Source data
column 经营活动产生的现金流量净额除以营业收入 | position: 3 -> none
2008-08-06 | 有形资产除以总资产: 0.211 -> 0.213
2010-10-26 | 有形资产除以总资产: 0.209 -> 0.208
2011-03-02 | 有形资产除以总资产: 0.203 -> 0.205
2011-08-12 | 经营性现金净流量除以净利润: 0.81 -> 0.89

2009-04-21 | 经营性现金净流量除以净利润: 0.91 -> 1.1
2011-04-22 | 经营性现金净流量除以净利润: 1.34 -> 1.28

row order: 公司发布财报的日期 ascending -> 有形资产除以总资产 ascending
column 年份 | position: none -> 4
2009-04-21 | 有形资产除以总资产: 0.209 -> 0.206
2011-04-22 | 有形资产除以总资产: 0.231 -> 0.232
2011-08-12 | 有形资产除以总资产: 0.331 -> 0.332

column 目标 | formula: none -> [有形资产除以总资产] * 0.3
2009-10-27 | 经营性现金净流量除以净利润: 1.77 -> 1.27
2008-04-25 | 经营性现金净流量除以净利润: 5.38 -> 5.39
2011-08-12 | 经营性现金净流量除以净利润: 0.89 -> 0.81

| The task |
Would you write out each entry precisely as it is given?

| Expected answer |
column 经营活动产生的现金流量净额除以营业收入 | position: 3 -> none
2008-08-06 | 有形资产除以总资产: 0.211 -> 0.213
2010-10-26 | 有形资产除以总资产: 0.209 -> 0.208
2011-03-02 | 有形资产除以总资产: 0.203 -> 0.205
2011-08-12 | 经营性现金净流量除以净利润: 0.81 -> 0.89

2009-04-21 | 经营性现金净流量除以净利润: 0.91 -> 1.1
2011-04-22 | 经营性现金净流量除以净利润: 1.34 -> 1.28

row order: 公司发布财报的日期 ascending -> 有形资产除以总资产 ascending
column 年份 | position: none -> 4
2009-04-21 | 有形资产除以总资产: 0.209 -> 0.206
2011-04-22 | 有形资产除以总资产: 0.231 -> 0.232
2011-08-12 | 有形资产除以总资产: 0.331 -> 0.332

column 目标 | formula: none -> [有形资产除以总资产] * 0.3
2009-10-27 | 经营性现金净流量除以净利润: 1.77 -> 1.27
2008-04-25 | 经营性现金净流量除以净利润: 5.38 -> 5.39
2011-08-12 | 经营性现金净流量除以净利润: 0.89 -> 0.81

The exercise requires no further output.